Start of MATERIAL FOR THIS TASK

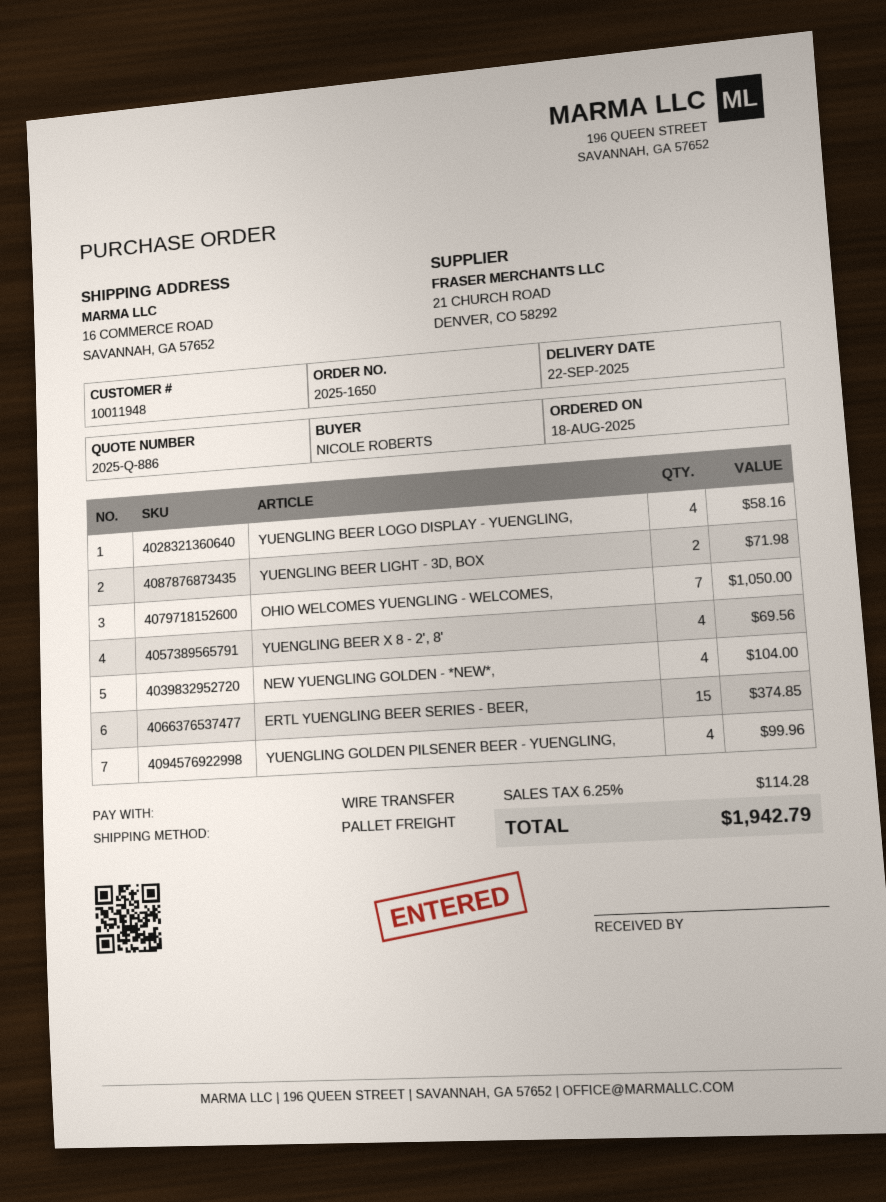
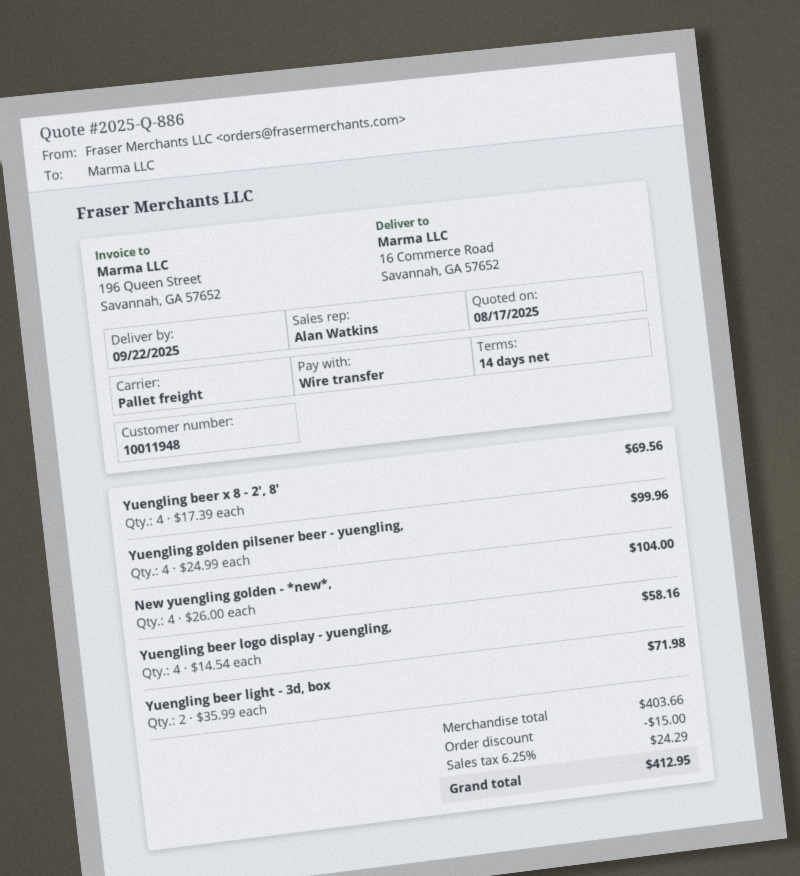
OHIO WELCOMES YUENGLING - WELCOMES,: 7 for 1050.00 -> none
ERTL YUENGLING BEER SERIES - BEER,: 15 for 374.85 -> none
discount: none -> 15.00
tax: 6.25% = 114.28 -> 6.25% = 24.29
total: 1942.79 -> 412.95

End of MATERIAL FOR THIS TASK

# WORK TO BE COMPLETED:
Check the records above and copy each line that has the string "YUENGLING".

# RESPONSE BOX:
OHIO WELCOMES YUENGLING - WELCOMES,: 7 for 1050.00 -> none
ERTL YUENGLING BEER SERIES - BEER,: 15 for 374.85 -> none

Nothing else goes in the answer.